Severe Plastic Deformation of Commercial Pure Titanium (CP-Ti) for Biomedical Applications: A Brief Review

  • Reza MahmoodianEmail author
  • N. Syahira M. Annuar
  • Ghader FarajiEmail author
  • Nadia Dayana Bahar
  • Bushroa Abd Razak
  • Mahdi Sparham
Materials in Nanomedicine and Bioengineering

Abstract

This paper reviews severe plastic deformation (SPD) techniques for producing ultrafine-grained (UFG) and nanostructured commercial pure titanium (CP-Ti) for biomedical applications as the best alternative to titanium alloys. SPD processes, effective parameters, and advantages of nanostructured CP-Ti over coarse-grained (CG) material and Ti alloys are briefly reviewed. It is reported that nanostructured CP-Ti processed via SPD exhibits higher mechanical strength comparable to Ti alloys but better biological response and superior biocompatibility.

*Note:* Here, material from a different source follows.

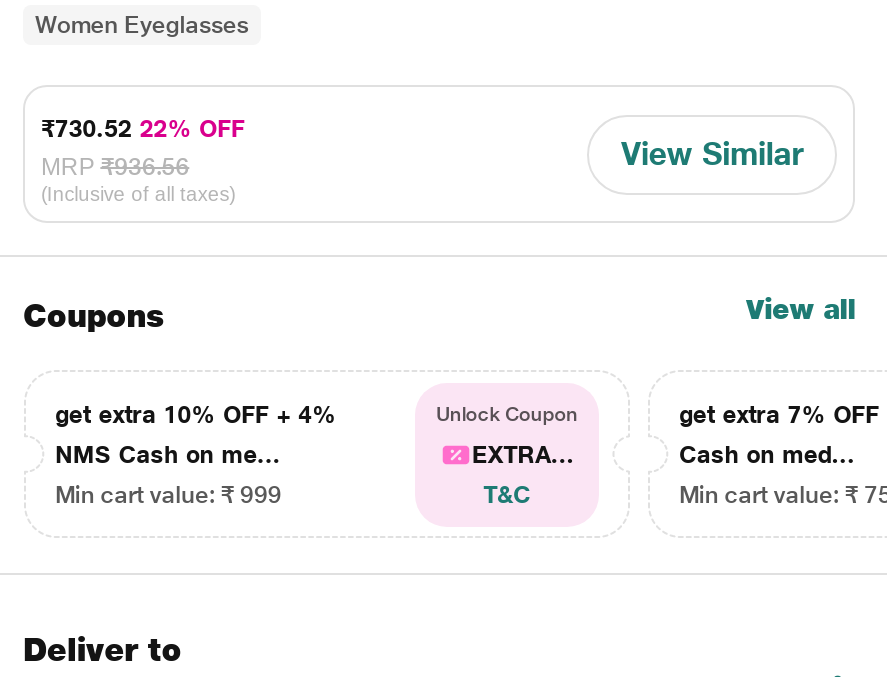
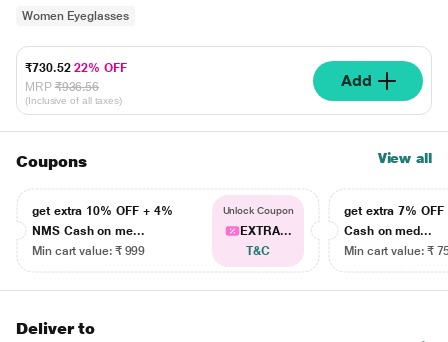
- View Similar
+ Add
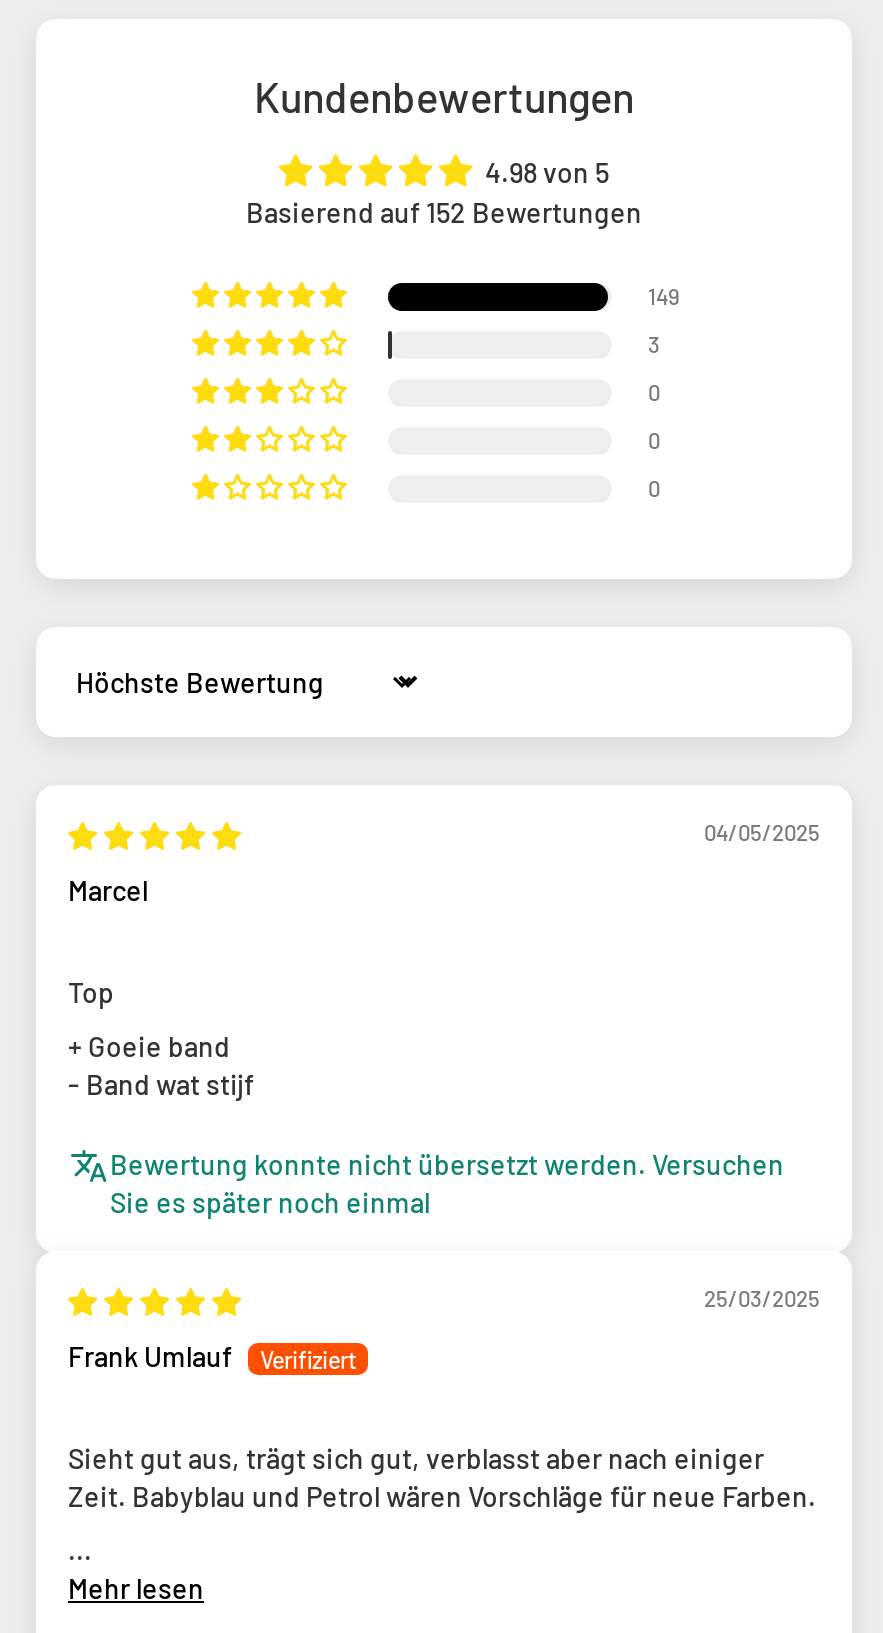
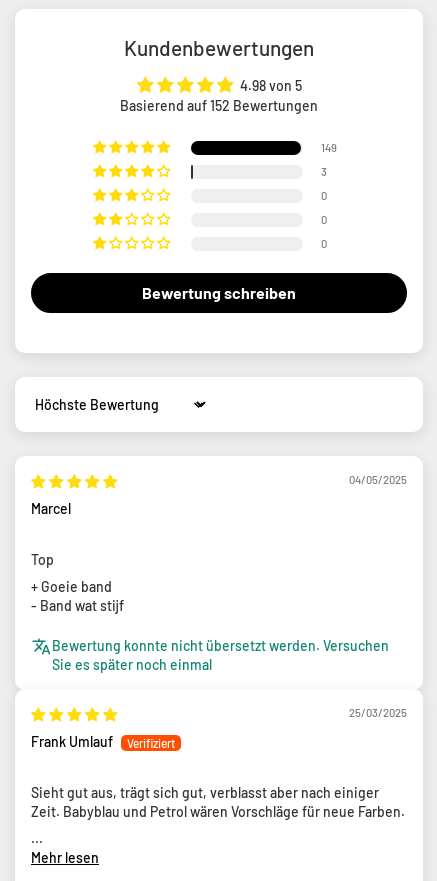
+ Bewertung schreiben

Also, different surface modification techniques offer different results on UFG and CG CP-Ti, leading to nanoscale surface topography in UFG samples. Overall, it is reported that nanostructured CP-Ti processed by SPD could be considered to be the best candidate for biomedical implants.

Notes

Acknowledgements

The authors would like to acknowledge the University of Malaya and Malaysia Ministry of Higher Education, FRGS Grant (FP059-2015A) for providing grant and facilities.

Supplementary material

11837_2017_2672_MOESM1_ESM.pdf (613 kb)
Supplementary material 1 (PDF 613 kb)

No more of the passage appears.